The other issue that I noticed is that the development team that I used to manage always worked on multiple projects. No matter what period of the year it was, there was always 2 to 3 concurrent projects running for a team of 5-6 developers. This is a constraint that I have seen in many project management tools out there. They tend to defined an iteration based on a project. So, project A will have a current iteration and you can add stories A1, A2 and A3 to it and kick off the iteration. This never worked for me, at work and on my own personal projects. I needed a tool that I could arbitrarily define an iteration as a delivery target for a number of projects and systems (time constraint). In each one of these iterations, we will deliver some functionality/fixes (scope constraint) given the current resource levels (cost constraint). So, what does this really mean ? Say, I had a release cycle of every 2 weeks. Within those 2 weeks I really need to convey to all the business lines that I can deliver parts of project A and B. Within those 2 weeks, I will get out functionally defined by stories A1, A2, B1, B2 and B3. I kick off the iteration and keep track on how they are progressing. There will be ongoing risks that I will convey back to the clients. My tool will tell me how much work is outstanding, and I can then give early warnings to the business that we need to readjust our constraints. Sound simple enough ? Again, no tool.

Long and short of it – I decided to write my own project tracking tool. I’ve put it up on XP-Dev.com. Its currently only single user: i.e. if you’re in a team, then you can’t really collaborate with each other on the projects.
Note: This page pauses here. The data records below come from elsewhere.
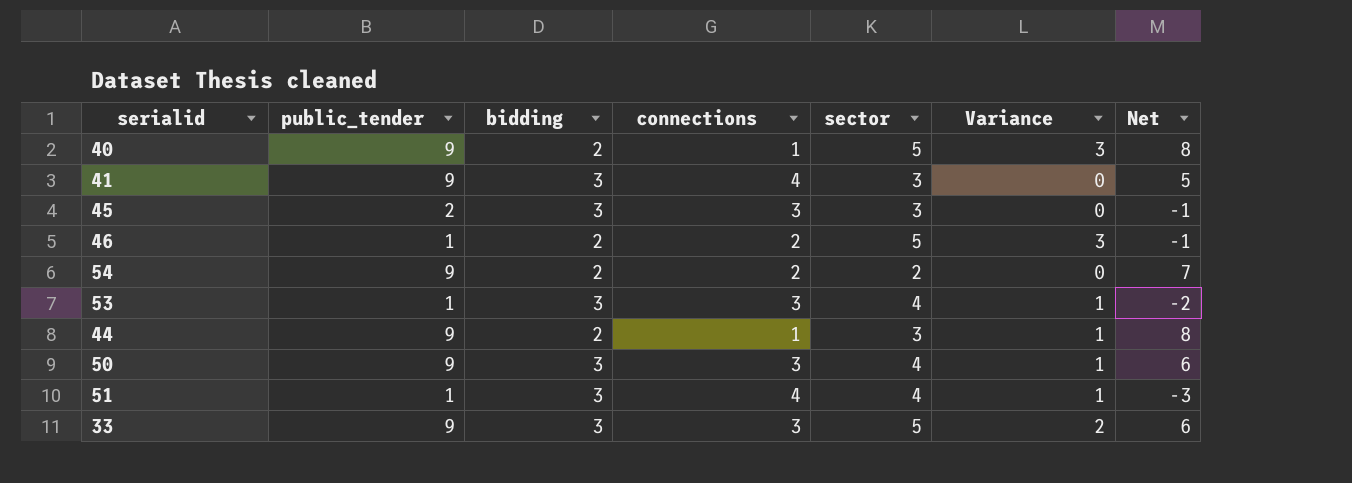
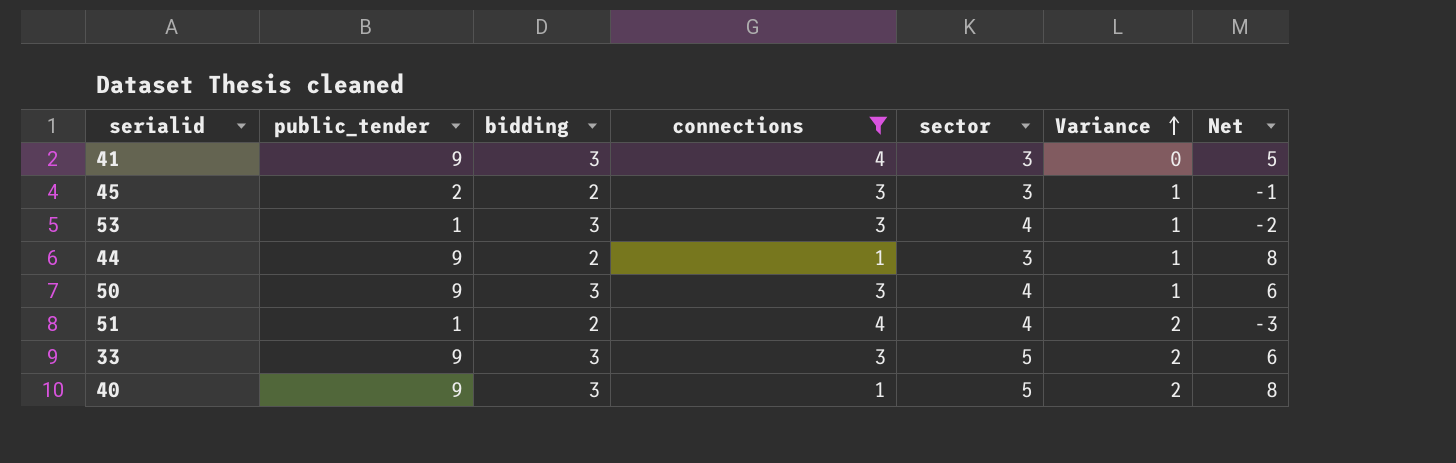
filter: none -> connections != 2
row order: none -> Variance ascending
45 | bidding: 3 -> 2
45 | Variance: 0 -> 1
51 | bidding: 3 -> 2
51 | Variance: 1 -> 2
40 | bidding: 2 -> 3
40 | Variance: 3 -> 2

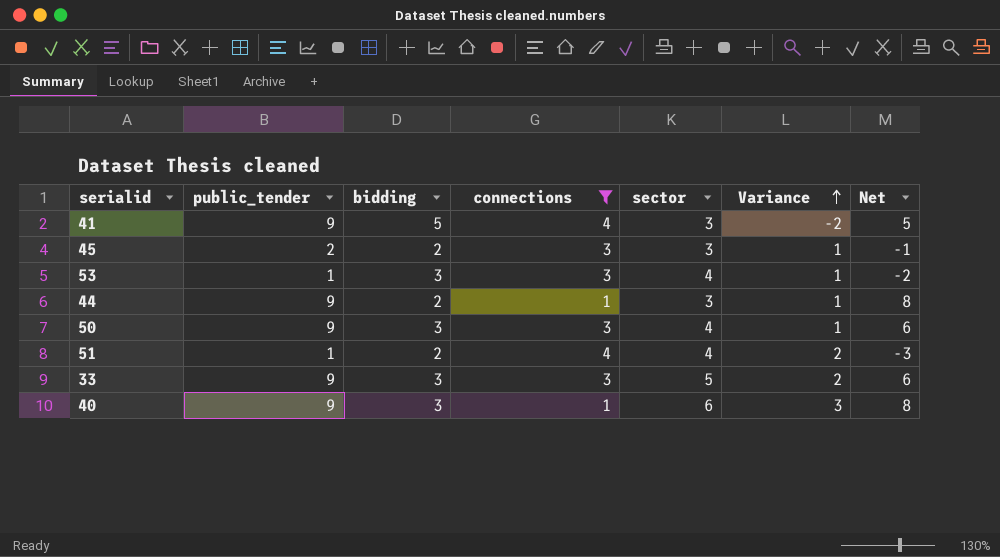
41 | bidding: 3 -> 5
41 | Variance: 0 -> -2
40 | sector: 5 -> 6
40 | Variance: 2 -> 3

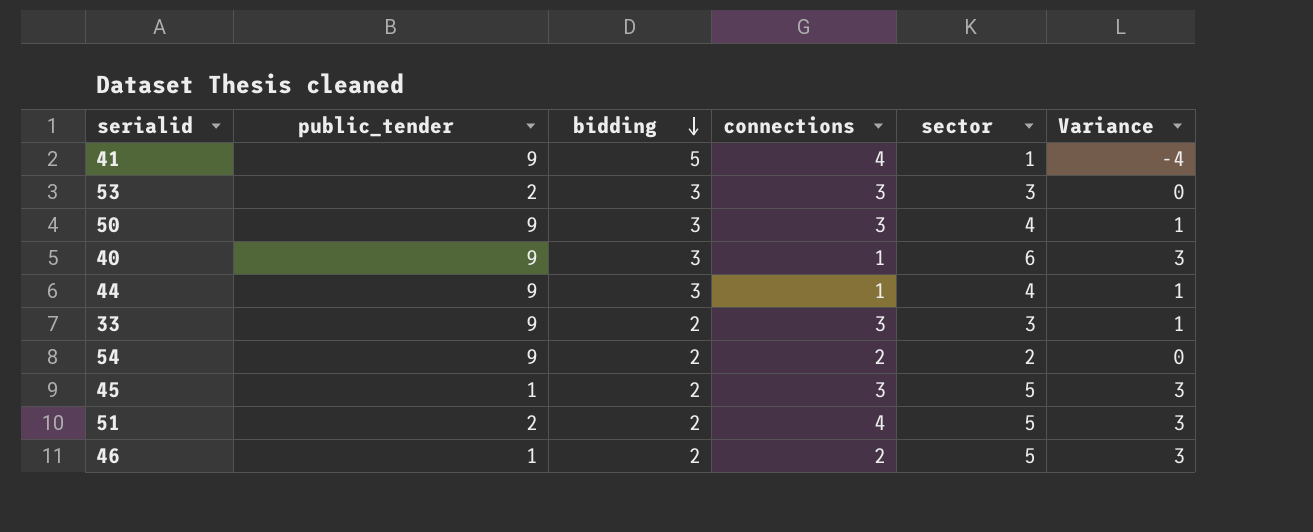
filter: connections != 2 -> none
row order: Variance ascending -> bidding descending
column Net | formula: [public_tender] - [connections] -> none
41 | sector: 3 -> 1
41 | Variance: -2 -> -4
53 | public_tender: 1 -> 2
53 | sector: 4 -> 3
53 | Variance: 1 -> 0
44 | bidding: 2 -> 3
44 | sector: 3 -> 4
33 | bidding: 3 -> 2
33 | sector: 5 -> 3
33 | Variance: 2 -> 1
45 | public_tender: 2 -> 1
45 | sector: 3 -> 5
45 | Variance: 1 -> 3
51 | public_tender: 1 -> 2
51 | sector: 4 -> 5
51 | Variance: 2 -> 3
Its a little rusty here and there, but it does what it says on the tin. At any one point, I can see where I stand on all my outstanding work and projects.

I use it extensively for my personal projects and seems to work pretty good. The one thing I really liked about XPlanner (and I’ve shamelessly copied) is the task list. At any one point I can see the tasks that are outstanding to me from all projects and keep knocking them one by one off the list. This is follows the Getting Things Done time management (Next Actions list).